[[ Data for this exercise, beginning ]]

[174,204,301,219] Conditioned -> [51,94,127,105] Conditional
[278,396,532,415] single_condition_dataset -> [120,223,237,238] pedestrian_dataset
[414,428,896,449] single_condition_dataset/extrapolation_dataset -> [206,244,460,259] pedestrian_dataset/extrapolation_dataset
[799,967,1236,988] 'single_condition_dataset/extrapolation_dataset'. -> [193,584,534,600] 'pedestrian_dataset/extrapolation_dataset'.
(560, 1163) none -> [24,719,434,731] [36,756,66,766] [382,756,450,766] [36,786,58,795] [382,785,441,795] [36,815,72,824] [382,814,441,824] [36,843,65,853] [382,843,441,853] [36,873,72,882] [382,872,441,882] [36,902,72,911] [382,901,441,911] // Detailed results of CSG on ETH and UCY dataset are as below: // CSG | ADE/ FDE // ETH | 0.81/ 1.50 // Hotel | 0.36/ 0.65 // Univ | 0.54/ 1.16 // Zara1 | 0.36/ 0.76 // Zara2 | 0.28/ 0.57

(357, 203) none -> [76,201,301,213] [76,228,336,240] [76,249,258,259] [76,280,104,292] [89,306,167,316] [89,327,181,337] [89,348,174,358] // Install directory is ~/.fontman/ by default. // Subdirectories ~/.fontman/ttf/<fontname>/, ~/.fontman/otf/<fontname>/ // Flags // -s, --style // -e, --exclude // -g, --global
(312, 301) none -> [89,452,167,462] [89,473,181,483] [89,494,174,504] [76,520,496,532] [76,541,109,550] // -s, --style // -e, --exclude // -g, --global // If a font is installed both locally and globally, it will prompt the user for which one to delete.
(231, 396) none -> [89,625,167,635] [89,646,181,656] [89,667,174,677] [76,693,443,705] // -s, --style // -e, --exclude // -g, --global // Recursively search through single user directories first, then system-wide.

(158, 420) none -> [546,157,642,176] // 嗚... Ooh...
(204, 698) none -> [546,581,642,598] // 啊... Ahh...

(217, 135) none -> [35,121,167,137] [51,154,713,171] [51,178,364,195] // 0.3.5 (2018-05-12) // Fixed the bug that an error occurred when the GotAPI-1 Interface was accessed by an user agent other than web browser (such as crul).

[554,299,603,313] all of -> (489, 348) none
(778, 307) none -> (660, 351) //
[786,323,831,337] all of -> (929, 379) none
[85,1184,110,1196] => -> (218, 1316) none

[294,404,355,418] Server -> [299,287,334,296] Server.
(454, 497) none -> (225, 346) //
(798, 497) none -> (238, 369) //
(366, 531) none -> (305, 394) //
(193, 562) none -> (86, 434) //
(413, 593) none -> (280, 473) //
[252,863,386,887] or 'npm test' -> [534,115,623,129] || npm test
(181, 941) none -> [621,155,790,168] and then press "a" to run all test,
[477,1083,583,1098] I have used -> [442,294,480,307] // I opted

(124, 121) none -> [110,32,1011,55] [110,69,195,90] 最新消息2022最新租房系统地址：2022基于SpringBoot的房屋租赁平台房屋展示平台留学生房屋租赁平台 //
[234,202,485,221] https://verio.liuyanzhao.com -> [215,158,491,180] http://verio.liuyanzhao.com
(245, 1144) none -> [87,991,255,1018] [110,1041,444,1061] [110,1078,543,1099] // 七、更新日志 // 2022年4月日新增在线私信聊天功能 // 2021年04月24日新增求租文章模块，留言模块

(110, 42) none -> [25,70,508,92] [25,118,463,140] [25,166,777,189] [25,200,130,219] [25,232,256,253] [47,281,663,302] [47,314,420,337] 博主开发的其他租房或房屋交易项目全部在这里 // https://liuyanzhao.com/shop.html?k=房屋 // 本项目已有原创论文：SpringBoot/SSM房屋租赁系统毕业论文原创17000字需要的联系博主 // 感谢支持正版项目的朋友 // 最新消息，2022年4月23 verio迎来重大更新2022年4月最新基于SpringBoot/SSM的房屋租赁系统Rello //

[[ Data for this exercise, end ]]

## Task requirements
Would you please give all of the records again exactly as they stand?

## Your response
[174,204,301,219] Conditioned -> [51,94,127,105] Conditional
[278,396,532,415] single_condition_dataset -> [120,223,237,238] pedestrian_dataset
[414,428,896,449] single_condition_dataset/extrapolation_dataset -> [206,244,460,259] pedestrian_dataset/extrapolation_dataset
[799,967,1236,988] 'single_condition_dataset/extrapolation_dataset'. -> [193,584,534,600] 'pedestrian_dataset/extrapolation_dataset'.
(560, 1163) none -> [24,719,434,731] [36,756,66,766] [382,756,450,766] [36,786,58,795] [382,785,441,795] [36,815,72,824] [382,814,441,824] [36,843,65,853] [382,843,441,853] [36,873,72,882] [382,872,441,882] [36,902,72,911] [382,901,441,911] // Detailed results of CSG on ETH and UCY dataset are as below: // CSG | ADE/ FDE // ETH | 0.81/ 1.50 // Hotel | 0.36/ 0.65 // Univ | 0.54/ 1.16 // Zara1 | 0.36/ 0.76 // Zara2 | 0.28/ 0.57

(357, 203) none -> [76,201,301,213] [76,228,336,240] [76,249,258,259] [76,280,104,292] [89,306,167,316] [89,327,181,337] [89,348,174,358] // Install directory is ~/.fontman/ by default. // Subdirectories ~/.fontman/ttf/<fontname>/, ~/.fontman/otf/<fontname>/ // Flags // -s, --style // -e, --exclude // -g, --global
(312, 301) none -> [89,452,167,462] [89,473,181,483] [89,494,174,504] [76,520,496,532] [76,541,109,550] // -s, --style // -e, --exclude // -g, --global // If a font is installed both locally and globally, it will prompt the user for which one to delete.
(231, 396) none -> [89,625,167,635] [89,646,181,656] [89,667,174,677] [76,693,443,705] // -s, --style // -e, --exclude // -g, --global // Recursively search through single user directories first, then system-wide.

(158, 420) none -> [546,157,642,176] // 嗚... Ooh...
(204, 698) none -> [546,581,642,598] // 啊... Ahh...

(217, 135) none -> [35,121,167,137] [51,154,713,171] [51,178,364,195] // 0.3.5 (2018-05-12) // Fixed the bug that an error occurred when the GotAPI-1 Interface was accessed by an user agent other than web browser (such as crul).

[554,299,603,313] all of -> (489, 348) none
(778, 307) none -> (660, 351) //
[786,323,831,337] all of -> (929, 379) none
[85,1184,110,1196] => -> (218, 1316) none

[294,404,355,418] Server -> [299,287,334,296] Server.
(454, 497) none -> (225, 346) //
(798, 497) none -> (238, 369) //
(366, 531) none -> (305, 394) //
(193, 562) none -> (86, 434) //
(413, 593) none -> (280, 473) //
[252,863,386,887] or 'npm test' -> [534,115,623,129] || npm test
(181, 941) none -> [621,155,790,168] and then press "a" to run all test,
[477,1083,583,1098] I have used -> [442,294,480,307] // I opted

(124, 121) none -> [110,32,1011,55] [110,69,195,90] 最新消息2022最新租房系统地址：2022基于SpringBoot的房屋租赁平台房屋展示平台留学生房屋租赁平台 //
[234,202,485,221] https://verio.liuyanzhao.com -> [215,158,491,180] http://verio.liuyanzhao.com
(245, 1144) none -> [87,991,255,1018] [110,1041,444,1061] [110,1078,543,1099] // 七、更新日志 // 2022年4月日新增在线私信聊天功能 // 2021年04月24日新增求租文章模块，留言模块

(110, 42) none -> [25,70,508,92] [25,118,463,140] [25,166,777,189] [25,200,130,219] [25,232,256,253] [47,281,663,302] [47,314,420,337] 博主开发的其他租房或房屋交易项目全部在这里 // https://liuyanzhao.com/shop.html?k=房屋 // 本项目已有原创论文：SpringBoot/SSM房屋租赁系统毕业论文原创17000字需要的联系博主 // 感谢支持正版项目的朋友 // 最新消息，2022年4月23 verio迎来重大更新2022年4月最新基于SpringBoot/SSM的房屋租赁系统Rello //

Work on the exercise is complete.